** Problem details **
Would you copy all lines in the data that contain the word "Windows"?

***** Listed entries

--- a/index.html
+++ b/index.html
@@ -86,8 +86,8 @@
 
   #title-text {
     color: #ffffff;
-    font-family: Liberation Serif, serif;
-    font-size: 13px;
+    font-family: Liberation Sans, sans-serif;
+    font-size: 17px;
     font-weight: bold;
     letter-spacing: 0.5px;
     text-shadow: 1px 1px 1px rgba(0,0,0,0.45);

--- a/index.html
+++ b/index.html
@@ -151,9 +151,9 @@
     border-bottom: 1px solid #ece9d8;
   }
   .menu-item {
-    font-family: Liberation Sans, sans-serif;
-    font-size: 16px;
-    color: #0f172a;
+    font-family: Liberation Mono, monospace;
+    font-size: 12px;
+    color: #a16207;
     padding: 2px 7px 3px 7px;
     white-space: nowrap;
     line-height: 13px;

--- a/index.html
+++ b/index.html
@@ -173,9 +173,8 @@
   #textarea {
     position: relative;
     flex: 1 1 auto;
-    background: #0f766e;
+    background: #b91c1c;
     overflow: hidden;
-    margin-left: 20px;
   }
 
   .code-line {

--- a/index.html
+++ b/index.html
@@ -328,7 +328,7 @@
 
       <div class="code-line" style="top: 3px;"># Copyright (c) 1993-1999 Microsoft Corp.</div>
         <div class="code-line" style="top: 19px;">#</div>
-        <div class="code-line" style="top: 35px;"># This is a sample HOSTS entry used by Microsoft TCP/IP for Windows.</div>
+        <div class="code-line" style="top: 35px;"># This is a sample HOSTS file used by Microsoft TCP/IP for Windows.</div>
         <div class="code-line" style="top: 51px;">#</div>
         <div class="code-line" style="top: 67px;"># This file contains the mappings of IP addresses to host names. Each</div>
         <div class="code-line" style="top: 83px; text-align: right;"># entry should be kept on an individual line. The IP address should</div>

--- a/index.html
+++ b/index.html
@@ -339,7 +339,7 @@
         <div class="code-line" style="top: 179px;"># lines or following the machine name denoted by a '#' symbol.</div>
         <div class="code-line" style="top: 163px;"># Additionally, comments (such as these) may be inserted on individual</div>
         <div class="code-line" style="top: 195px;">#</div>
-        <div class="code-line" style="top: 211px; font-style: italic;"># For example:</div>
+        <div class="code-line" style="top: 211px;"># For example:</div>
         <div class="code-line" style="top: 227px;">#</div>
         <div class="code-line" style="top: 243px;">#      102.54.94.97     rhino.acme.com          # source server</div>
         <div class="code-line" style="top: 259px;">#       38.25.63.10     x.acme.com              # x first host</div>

**********
***** Listed entries

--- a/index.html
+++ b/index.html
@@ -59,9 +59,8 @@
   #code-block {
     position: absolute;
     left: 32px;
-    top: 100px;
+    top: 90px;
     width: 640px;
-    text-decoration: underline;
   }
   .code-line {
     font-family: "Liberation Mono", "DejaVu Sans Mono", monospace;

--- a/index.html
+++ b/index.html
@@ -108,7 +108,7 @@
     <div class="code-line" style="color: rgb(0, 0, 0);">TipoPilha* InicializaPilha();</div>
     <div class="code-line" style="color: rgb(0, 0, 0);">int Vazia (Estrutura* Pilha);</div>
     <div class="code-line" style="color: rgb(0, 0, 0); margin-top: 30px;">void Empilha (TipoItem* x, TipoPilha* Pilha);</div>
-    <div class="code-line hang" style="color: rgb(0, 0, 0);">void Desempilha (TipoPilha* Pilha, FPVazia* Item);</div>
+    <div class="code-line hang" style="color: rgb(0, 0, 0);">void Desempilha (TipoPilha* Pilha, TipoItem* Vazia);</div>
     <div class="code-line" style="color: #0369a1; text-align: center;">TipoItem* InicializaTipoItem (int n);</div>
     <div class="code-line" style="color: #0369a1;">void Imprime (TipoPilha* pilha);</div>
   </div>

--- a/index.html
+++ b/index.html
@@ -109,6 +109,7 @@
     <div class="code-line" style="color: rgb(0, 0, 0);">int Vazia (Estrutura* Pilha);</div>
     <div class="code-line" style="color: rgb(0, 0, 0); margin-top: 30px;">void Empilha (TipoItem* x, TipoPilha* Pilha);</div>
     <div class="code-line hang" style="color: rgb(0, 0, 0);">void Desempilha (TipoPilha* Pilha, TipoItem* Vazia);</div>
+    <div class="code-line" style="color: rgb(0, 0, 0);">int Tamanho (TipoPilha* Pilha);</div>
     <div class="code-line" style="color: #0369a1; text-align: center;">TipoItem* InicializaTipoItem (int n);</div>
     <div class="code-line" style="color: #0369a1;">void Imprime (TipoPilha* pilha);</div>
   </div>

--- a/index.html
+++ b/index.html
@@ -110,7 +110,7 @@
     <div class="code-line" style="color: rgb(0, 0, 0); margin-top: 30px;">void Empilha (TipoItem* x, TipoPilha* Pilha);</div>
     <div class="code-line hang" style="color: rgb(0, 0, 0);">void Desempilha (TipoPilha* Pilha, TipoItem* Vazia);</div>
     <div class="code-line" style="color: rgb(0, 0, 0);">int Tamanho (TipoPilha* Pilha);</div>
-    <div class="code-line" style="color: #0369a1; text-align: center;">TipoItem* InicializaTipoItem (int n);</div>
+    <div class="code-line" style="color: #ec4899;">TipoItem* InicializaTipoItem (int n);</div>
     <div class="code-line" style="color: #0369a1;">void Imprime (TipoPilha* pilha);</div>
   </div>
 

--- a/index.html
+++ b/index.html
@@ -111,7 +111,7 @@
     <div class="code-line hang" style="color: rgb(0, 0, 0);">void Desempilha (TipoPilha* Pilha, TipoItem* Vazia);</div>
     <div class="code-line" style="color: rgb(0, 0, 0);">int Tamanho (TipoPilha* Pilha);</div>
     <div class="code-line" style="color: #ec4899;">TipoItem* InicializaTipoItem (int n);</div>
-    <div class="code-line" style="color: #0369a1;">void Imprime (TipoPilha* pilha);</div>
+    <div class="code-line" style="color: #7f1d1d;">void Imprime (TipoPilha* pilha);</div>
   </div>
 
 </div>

**********
***** Listed entries

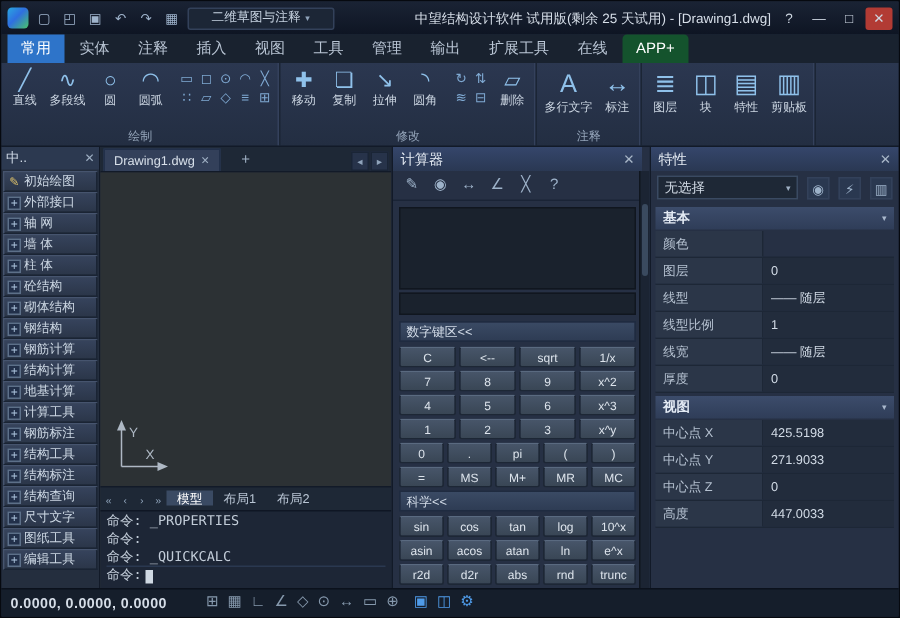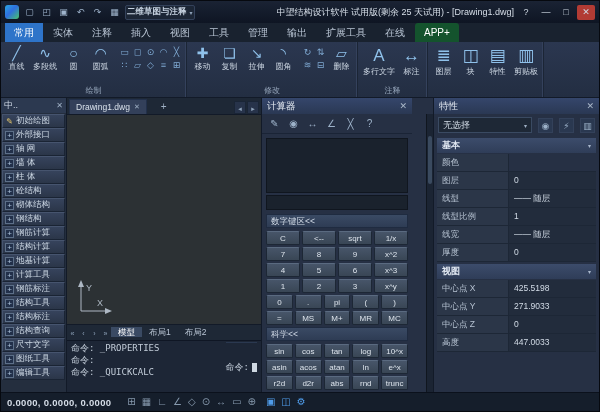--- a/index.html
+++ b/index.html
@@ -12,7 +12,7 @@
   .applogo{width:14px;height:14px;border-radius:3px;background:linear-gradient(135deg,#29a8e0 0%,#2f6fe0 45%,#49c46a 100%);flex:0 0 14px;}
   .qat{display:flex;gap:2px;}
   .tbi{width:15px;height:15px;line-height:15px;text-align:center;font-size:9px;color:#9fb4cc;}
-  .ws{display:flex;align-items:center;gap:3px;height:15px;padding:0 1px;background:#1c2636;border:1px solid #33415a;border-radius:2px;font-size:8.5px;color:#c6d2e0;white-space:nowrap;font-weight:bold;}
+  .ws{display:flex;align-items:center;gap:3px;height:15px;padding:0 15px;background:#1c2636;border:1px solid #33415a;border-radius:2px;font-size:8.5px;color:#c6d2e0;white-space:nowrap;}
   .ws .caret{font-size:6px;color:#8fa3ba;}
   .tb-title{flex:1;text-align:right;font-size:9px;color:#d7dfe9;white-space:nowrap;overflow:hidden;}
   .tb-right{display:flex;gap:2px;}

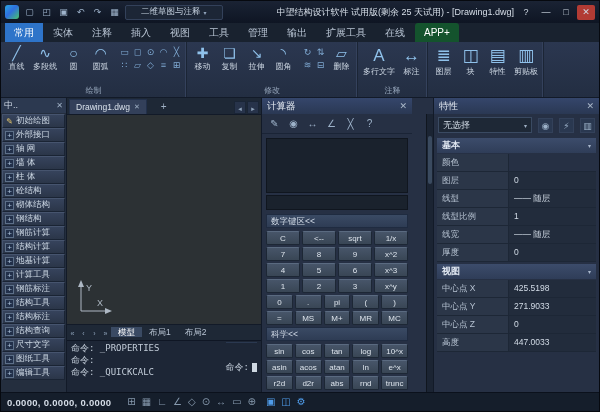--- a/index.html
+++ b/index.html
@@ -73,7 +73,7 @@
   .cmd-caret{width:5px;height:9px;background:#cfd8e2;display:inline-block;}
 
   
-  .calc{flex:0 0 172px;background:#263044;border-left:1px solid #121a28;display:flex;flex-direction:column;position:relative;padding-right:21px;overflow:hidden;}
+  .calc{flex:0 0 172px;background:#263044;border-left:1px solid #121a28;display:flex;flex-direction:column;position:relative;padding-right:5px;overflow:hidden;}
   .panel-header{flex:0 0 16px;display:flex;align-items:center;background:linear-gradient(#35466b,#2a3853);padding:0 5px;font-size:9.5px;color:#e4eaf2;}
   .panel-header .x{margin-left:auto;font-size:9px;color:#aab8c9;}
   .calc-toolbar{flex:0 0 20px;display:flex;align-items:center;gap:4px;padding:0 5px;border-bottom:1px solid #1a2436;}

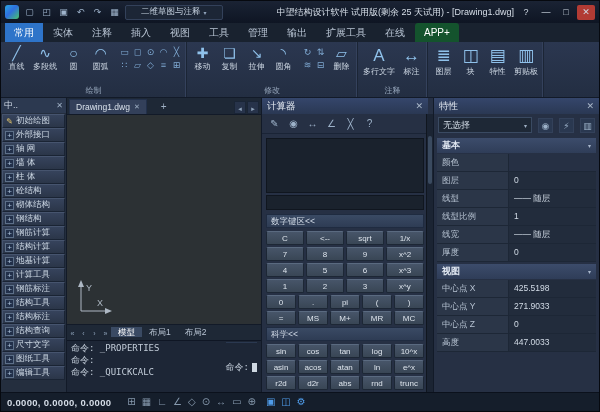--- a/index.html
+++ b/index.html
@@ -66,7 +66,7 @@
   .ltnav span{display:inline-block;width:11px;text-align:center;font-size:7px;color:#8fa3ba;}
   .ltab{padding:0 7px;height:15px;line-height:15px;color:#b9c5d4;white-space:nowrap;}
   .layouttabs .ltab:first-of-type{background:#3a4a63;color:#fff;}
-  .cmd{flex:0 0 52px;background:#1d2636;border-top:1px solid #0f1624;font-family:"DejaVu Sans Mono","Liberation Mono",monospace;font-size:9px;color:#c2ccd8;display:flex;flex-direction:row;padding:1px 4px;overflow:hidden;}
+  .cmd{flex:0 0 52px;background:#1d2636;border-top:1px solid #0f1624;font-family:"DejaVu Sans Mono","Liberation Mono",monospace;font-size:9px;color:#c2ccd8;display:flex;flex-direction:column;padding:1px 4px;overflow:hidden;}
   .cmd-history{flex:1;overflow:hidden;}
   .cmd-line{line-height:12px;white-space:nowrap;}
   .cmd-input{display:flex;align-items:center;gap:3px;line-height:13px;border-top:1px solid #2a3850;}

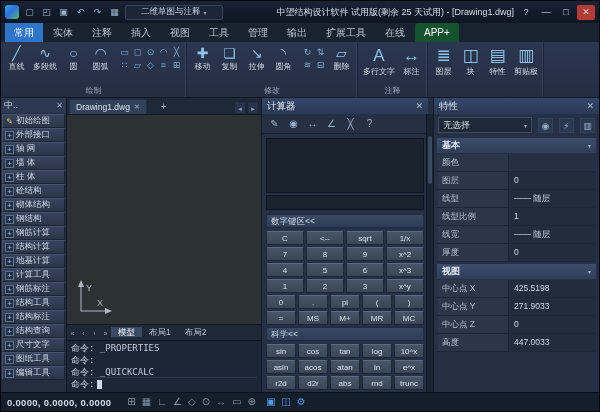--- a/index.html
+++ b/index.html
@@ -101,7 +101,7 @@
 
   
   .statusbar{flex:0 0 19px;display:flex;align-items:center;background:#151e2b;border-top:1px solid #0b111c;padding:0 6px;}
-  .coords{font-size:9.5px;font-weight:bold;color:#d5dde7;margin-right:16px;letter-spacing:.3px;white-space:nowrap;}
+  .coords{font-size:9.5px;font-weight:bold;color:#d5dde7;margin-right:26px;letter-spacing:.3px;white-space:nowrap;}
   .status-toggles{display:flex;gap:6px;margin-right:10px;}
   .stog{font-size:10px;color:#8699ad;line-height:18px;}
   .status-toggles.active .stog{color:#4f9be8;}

**********

** Response box **
-        <div class="code-line" style="top: 35px;"># This is a sample HOSTS entry used by Microsoft TCP/IP for Windows.</div>
+        <div class="code-line" style="top: 35px;"># This is a sample HOSTS file used by Microsoft TCP/IP for Windows.</div>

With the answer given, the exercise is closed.